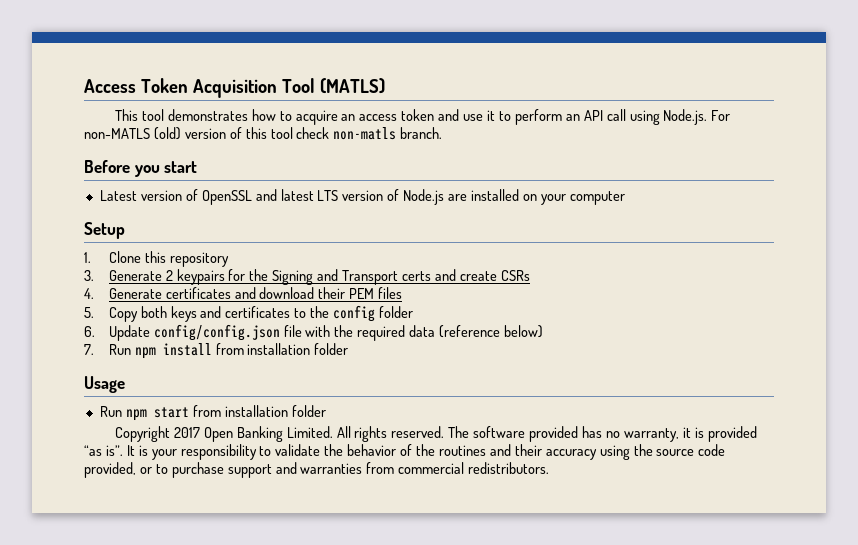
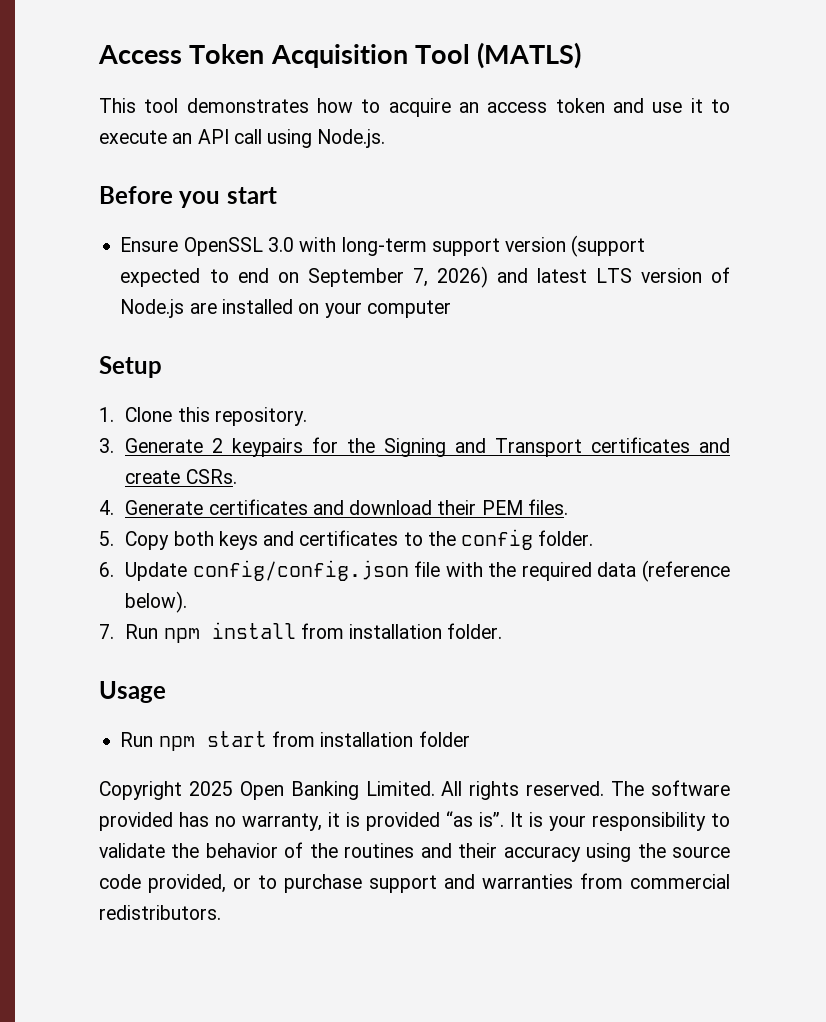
- This tool demonstrates how to acquire an access token and use it to perform an API call using Node.js. For non-MATLS (old) version of this tool check non-matls branch.
+ This tool demonstrates how to acquire an access token and use it to execute an API call using Node.js.
  Before you start
- Latest version of OpenSSL and latest LTS version of Node.js are installed on your computer
+ Ensure OpenSSL 3.0 with long-term support version (support expected to end on September 7, 2026) and latest LTS version of Node.js are installed on your computer
- 1. Clone this repository
+ 1. Clone this repository.
- 3. Generate 2 keypairs for the Signing and Transport certs and create CSRs
+ 3. Generate 2 keypairs for the Signing and Transport certificates and create CSRs.
- 4. Generate certificates and download their PEM files
+ 4. Generate certificates and download their PEM files.
- 5. Copy both keys and certificates to the config folder
+ 5. Copy both keys and certificates to the config folder.
- 6. Update config/config.json file with the required data (reference below)
+ 6. Update config/config.json file with the required data (reference below).
- 7. Run npm install from installation folder
+ 7. Run npm install from installation folder.
- Copyright 2017 Open Banking Limited.
+ Copyright 2025 Open Banking Limited.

===

## Work instruction
Your answer must be an exact transcription of the lines from the one containing "- 4. Generate" through the last line of the records above, and nothing else.

## Solved exercise
- 4. Generate certificates and download their PEM files
+ 4. Generate certificates and download their PEM files.
- 5. Copy both keys and certificates to the config folder
+ 5. Copy both keys and certificates to the config folder.
- 6. Update config/config.json file with the required data (reference below)
+ 6. Update config/config.json file with the required data (reference below).
- 7. Run npm install from installation folder
+ 7. Run npm install from installation folder.
- Copyright 2017 Open Banking Limited.
+ Copyright 2025 Open Banking Limited.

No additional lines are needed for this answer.